Sunday, May 26, 2013

The Israeli recklessness




Two Israeli attacks on Syria in less than 48 hours mean, at least unofficially, the entrance of the West in the Arab conflict. Israeli incursions have not only complicated a conflict already very convulsed. And as it happens with everything the Jewish state does, the consequences of these actions will resound beyond its borders.

The attacks came from outside Syrian airspace. According to both Reuters and AP, Israeli aircrafts entered Lebanon from the south and from within Lebanese territory, they released their weapons.

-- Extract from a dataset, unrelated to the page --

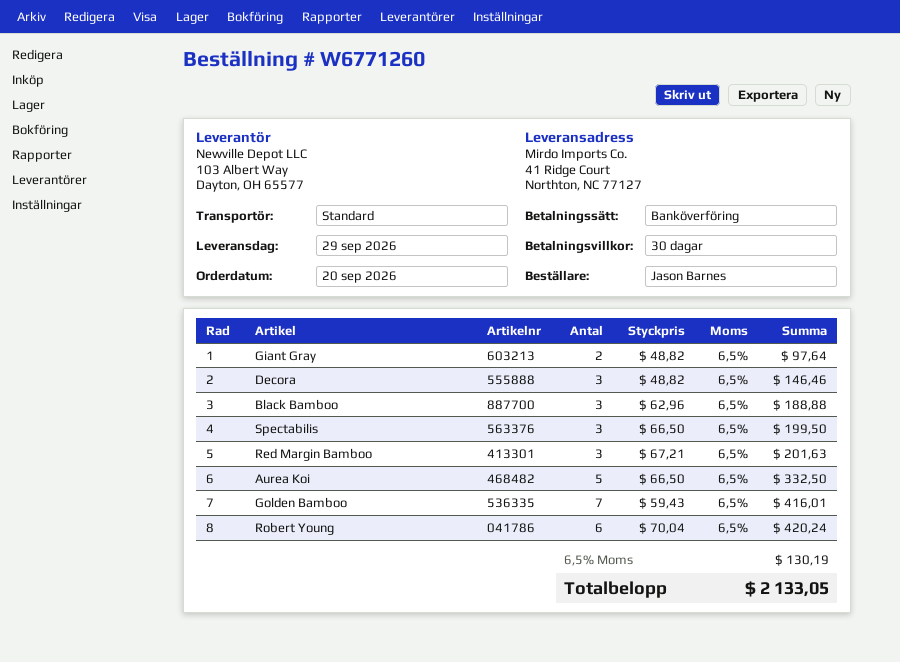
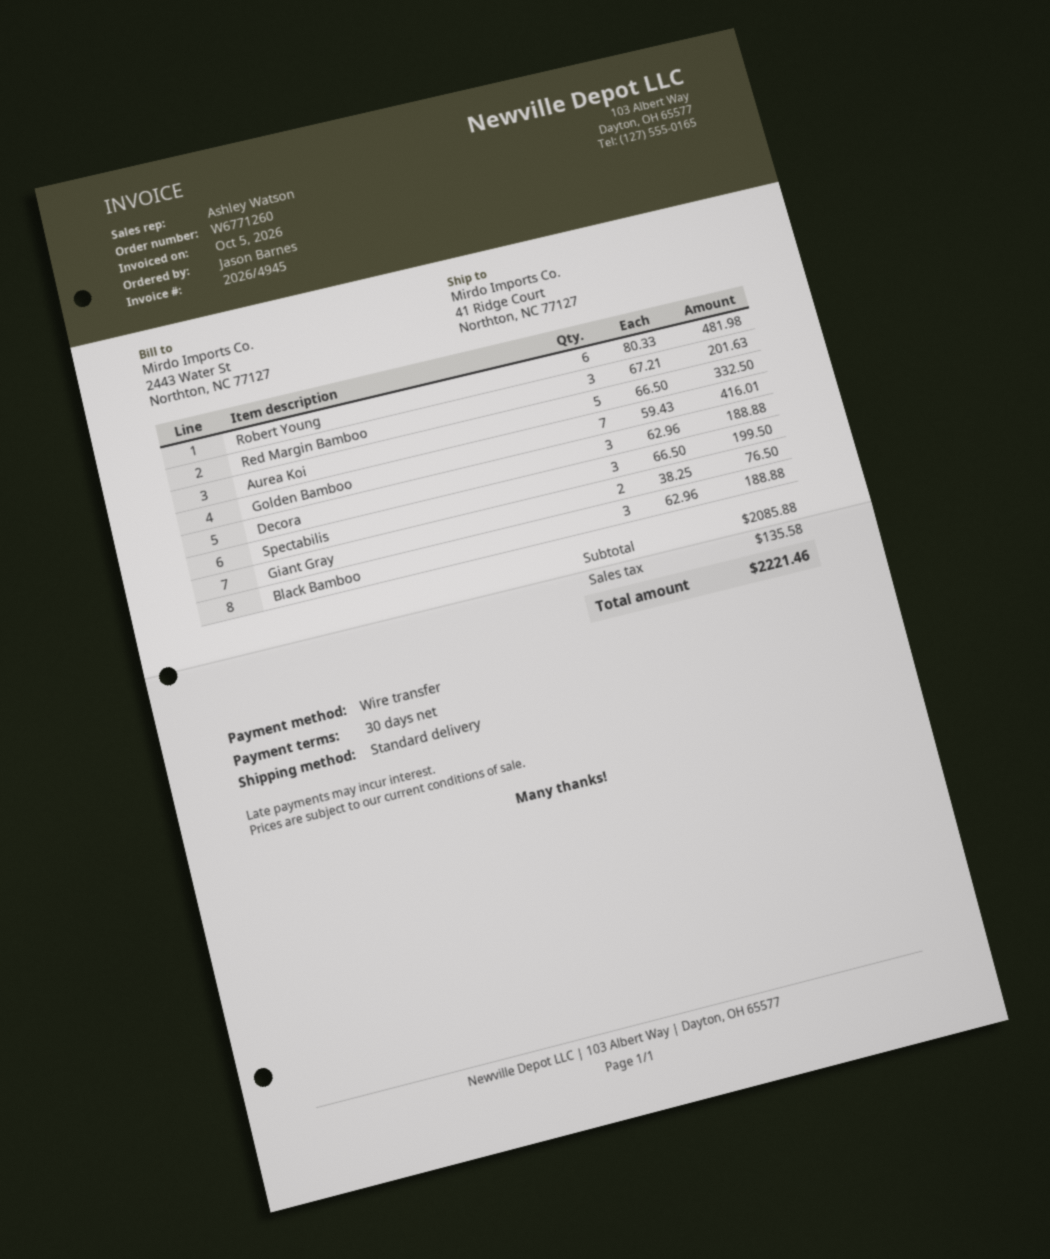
Giant Gray: 2 x 48.82 = 97.64 -> 2 x 38.25 = 76.50
Decora: 3 x 48.82 = 146.46 -> 3 x 62.96 = 188.88
Robert Young: 6 x 70.04 = 420.24 -> 6 x 80.33 = 481.98
tax: 130.19 -> 135.58
total: 2133.05 -> 2221.46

This fact highlights the impunity of Israel in the region. It's not the first time that Israel targets military objectives beyond its borders invading foreign airspace, nor the first time it does it with Syria. It is not even the first time that Syria is the target since the beginning of its bloody civil war.

Both Turkey and the Arab League have strongly condemned the attack. On the other hand, the vulnerability of Hezbollah and Syria has been highlighted. Again. Little or nothing can they do against the technological superiority of Israel.

Tel Aviv in the meantime neither confirms nor denies the news. All the information on the press was leaked through anonymous sources, faceless informants and unidentified spokespersons. The official stance is to deny the attack and to insist that there is no interest in entering the Syrian conflict.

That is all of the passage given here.